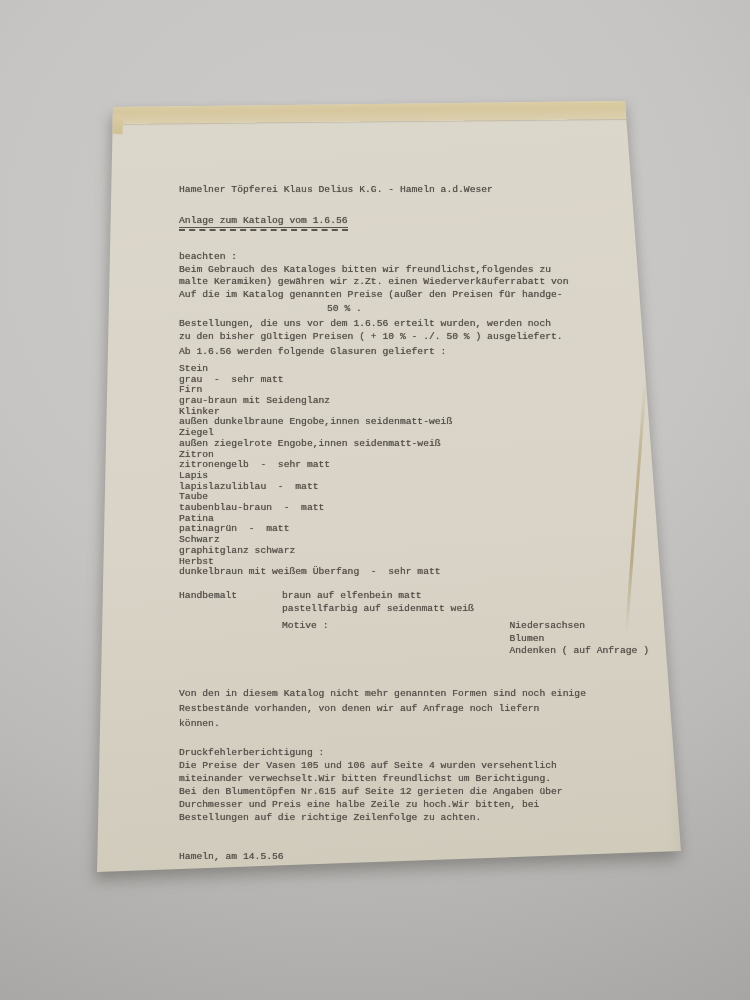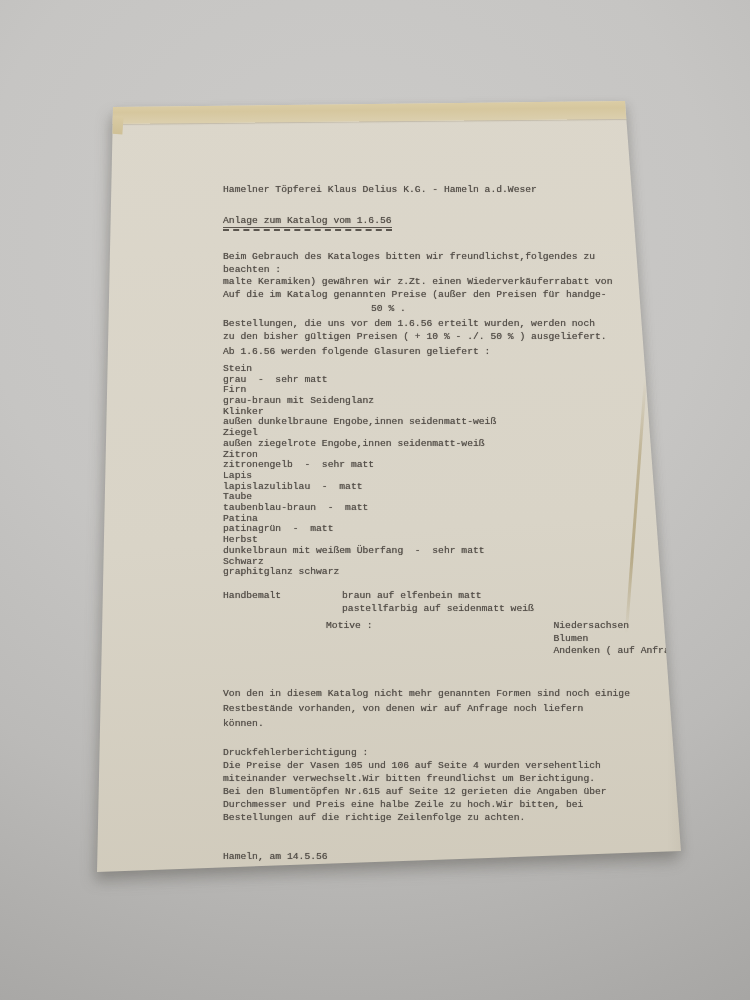--- a/index.html
+++ b/index.html
@@ -39,36 +39,35 @@
     position:absolute;left:549px;top:282px;width:3px;height:256px;
     transform:rotate(4.3deg);transform-origin:top left;
     background:linear-gradient(to bottom,
       rgba(176,160,116,0) 0%, rgba(172,155,110,0.55) 30%,
       rgba(165,148,102,0.65) 70%, rgba(176,160,116,0) 100%);
   }
   .content{
     position:absolute;left:84px;top:88px;width:470px;
     font-size:9.7px;line-height:12.6px;color:#55504a;
     text-shadow:0 0 0.7px rgba(88,82,75,0.85);
-    margin-left:44px;
   }
   .ln{white-space:pre;}
   .title-block{margin-top:18px;}
   .title-inner{display:inline-block;}
   .title-text{display:block;border-bottom:1px solid #5a554e;padding-bottom:0;white-space:pre;}
   .title-dash{display:block;height:0;border-bottom:2px dashed #5a554e;margin-top:1px;}
   .p-intro{margin-top:20px;}
   .p-prices{margin-top:0;}
   .discount{margin-top:1px;margin-left:148px;}
   .p-orders{margin-top:3px;}
   .p-glazeintro{margin-top:3px;}
   .glaze-table{margin-top:5px;line-height:10.7px;}
   .row{display:flex;flex-direction:column;}
   .g-name{width:103px;flex:none;white-space:pre;}
-  .hb{margin-top:12px;display:flex;gap:16px;}
+  .hb{margin-top:12px;display:flex;}
   .hb-label{width:103px;flex:none;white-space:pre;}
   .motifs{margin-top:5px;margin-left:103px;display:flex;justify-content:space-between;}
   .motifs-label{width:54px;flex:none;white-space:pre;}
   .p-remnants{margin-top:28px;line-height:15px;}
   .errata{margin-top:15px;line-height:13px;}
   .signoff{margin-top:27px;}
 </style>
 </head>
 <body>
 
@@ -85,22 +84,22 @@
       <div class="ln">Hamelner Töpferei Klaus Delius K.G. - Hameln a.d.Weser</div>
 
       <div class="title-block">
         <span class="title-inner">
           <span class="title-text">Anlage zum Katalog vom 1.6.56</span>
           <span class="title-dash"></span>
         </span>
       </div>
 
       <div class="p-intro">
+        <div class="ln">beachten :</div>
         <div class="ln">Beim Gebrauch des Kataloges bitten wir freundlichst,folgendes zu</div>
-        <div class="ln">beachten :</div>
       </div>
 
       <div class="p-prices">
         <div class="ln">malte Keramiken) gewähren wir z.Zt. einen Wiederverkäuferrabatt von</div>
         <div class="ln">Auf die im Katalog genannten Preise (außer den Preisen für handge-</div>
       </div>
 
       <div class="discount ln">50 % .</div>
 
       <div class="p-orders">
@@ -137,26 +136,26 @@
         </div>
         <div class="row">
           <div class="g-name">Taube</div>
           <div class="ln">taubenblau-braun  -  matt</div>
         </div>
         <div class="row">
           <div class="g-name">Patina</div>
           <div class="ln">patinagrün  -  matt</div>
         </div>
         <div class="row">
+          <div class="g-name">Schwarz</div>
+          <div class="ln">graphitglanz schwarz</div>
+        </div>
+        <div class="row">
           <div class="g-name">Herbst</div>
           <div class="ln">dunkelbraun mit weißem Überfang  -  sehr matt</div>
-        </div>
-        <div class="row">
-          <div class="g-name">Schwarz</div>
-          <div class="ln">graphitglanz schwarz</div>
         </div>
       </div>
 
       <div class="hb">
         <div class="hb-label">Handbemalt</div>
         <div>
           <div class="ln">braun auf elfenbein matt</div>
           <div class="ln">pastellfarbig auf seidenmatt weiß</div>
         </div>
       </div>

====

Across the entries, how many lines hold the word "beachten"? Say only the number.

- RESPONSE BOX -
2